[Difference listings]
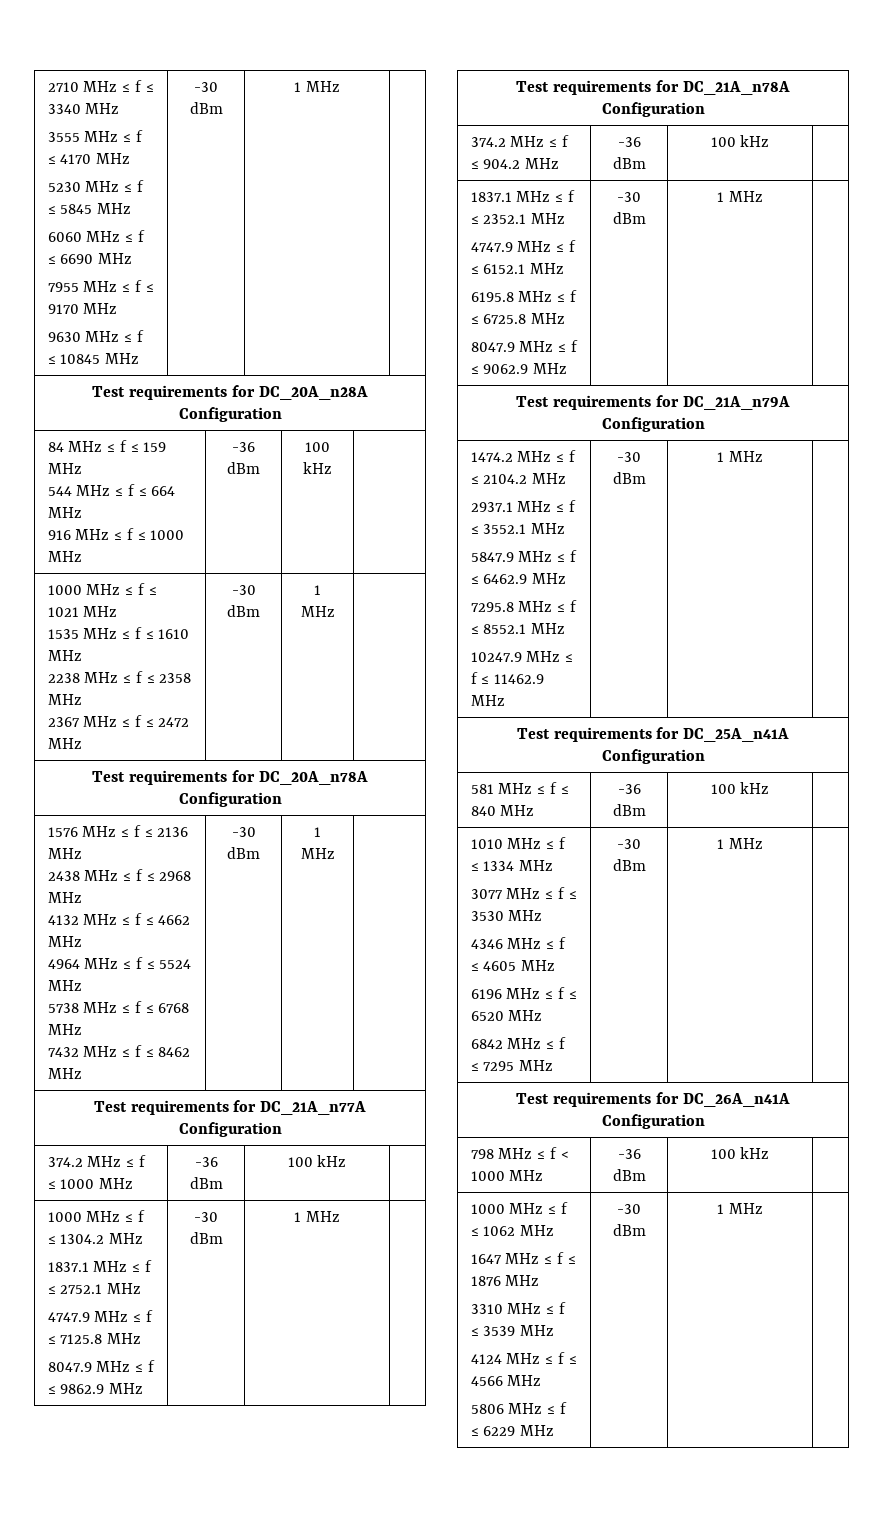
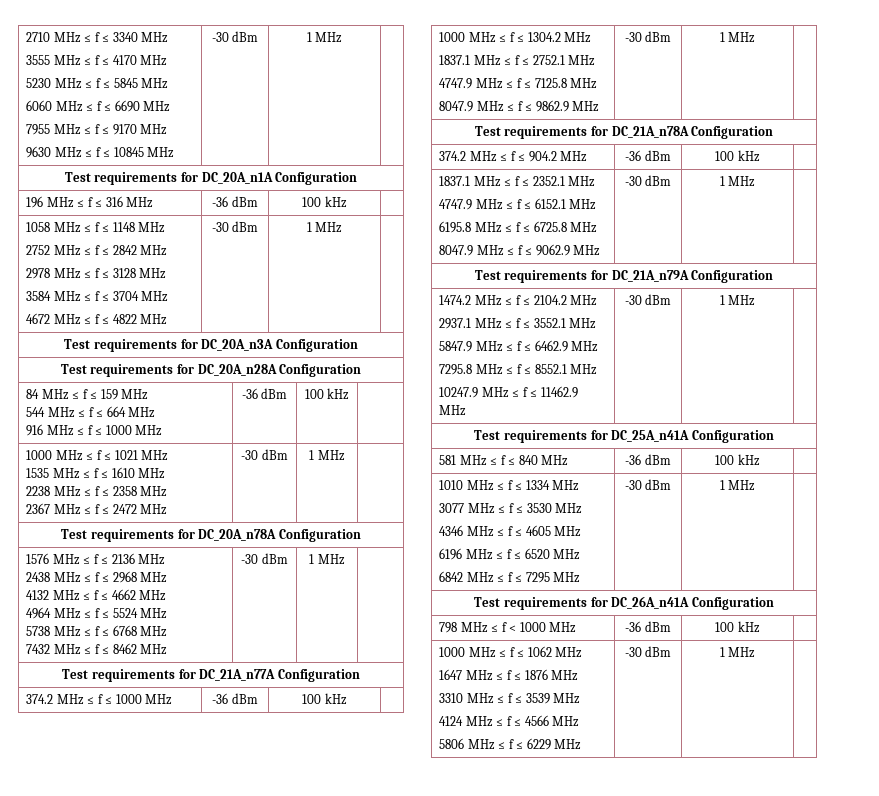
+ Test requirements for DC_20A_n1A Configuration
+ 196 MHz ≤ f ≤ 316 MHz | -36 dBm | 100 kHz |
+ 1058 MHz ≤ f ≤ 1148 MHz
+ 2752 MHz ≤ f ≤ 2842 MHz
+ 2978 MHz ≤ f ≤ 3128 MHz
+ 3584 MHz ≤ f ≤ 3704 MHz
+ 4672 MHz ≤ f ≤ 4822 MHz | -30 dBm | 1 MHz |
+ Test requirements for DC_20A_n3A Configuration

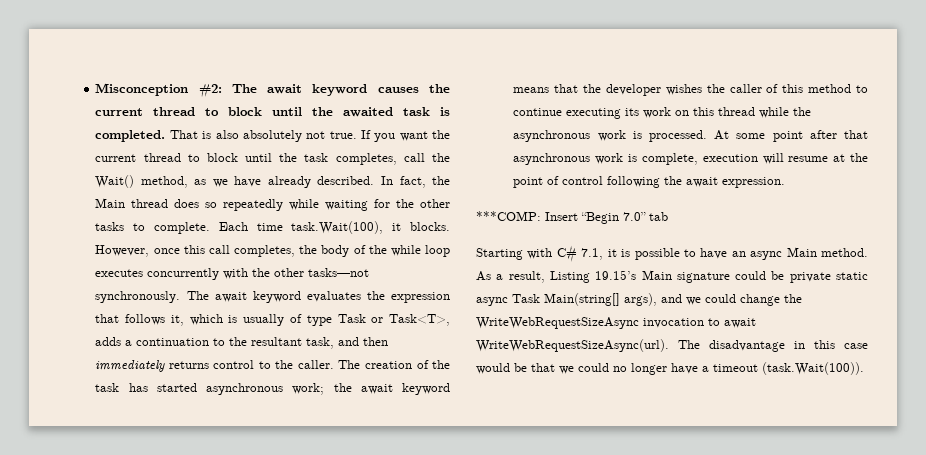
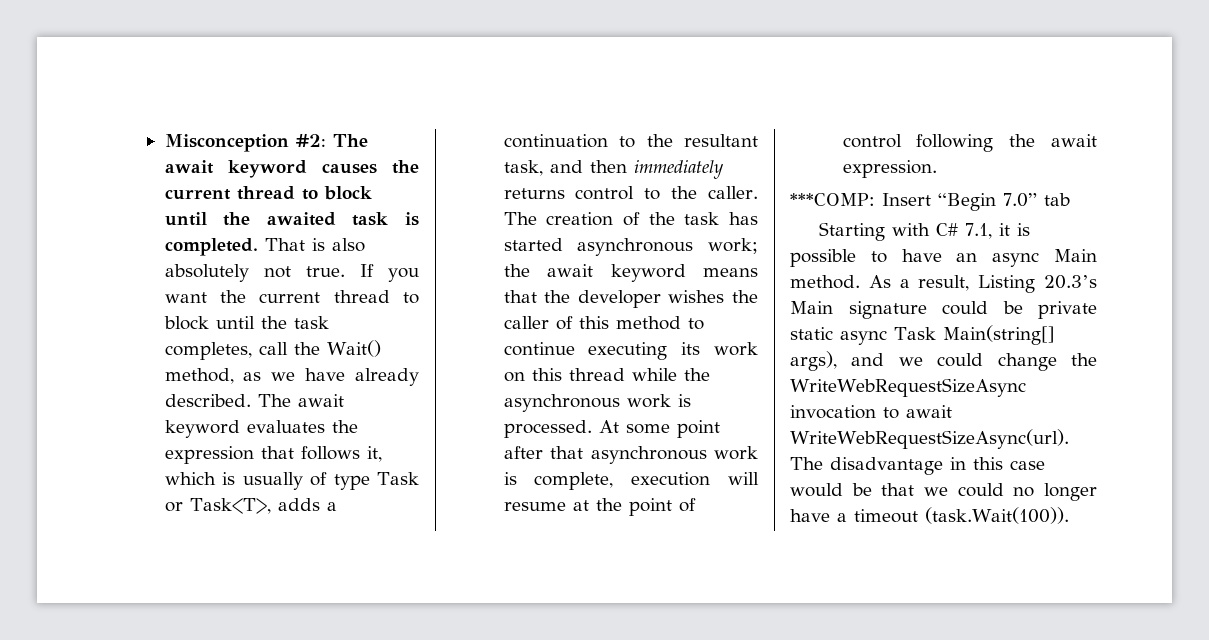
- In fact, the Main thread does so repeatedly while waiting for the other tasks to complete. Each time task.Wait(100), it blocks. However, once this call completes, the body of the while loop executes concurrently with the other tasks—not synchronously.
- As a result, Listing 19.15’s Main signature could be private static async Task Main(string[] args), and we could change the WriteWebRequestSizeAsync invocation to await WriteWebRequestSizeAsync(url).
+ As a result, Listing 20.3’s Main signature could be private static async Task Main(string[] args), and we could change the WriteWebRequestSizeAsync invocation to await WriteWebRequestSizeAsync(url).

■ **WHAT YOU WILL DO**:
Locate the lines above that contain "args" and copy them.

■ **OUTPUT OF THE TASK**:
- As a result, Listing 19.15’s Main signature could be private static async Task Main(string[] args), and we could change the WriteWebRequestSizeAsync invocation to await WriteWebRequestSizeAsync(url).
+ As a result, Listing 20.3’s Main signature could be private static async Task Main(string[] args), and we could change the WriteWebRequestSizeAsync invocation to await WriteWebRequestSizeAsync(url).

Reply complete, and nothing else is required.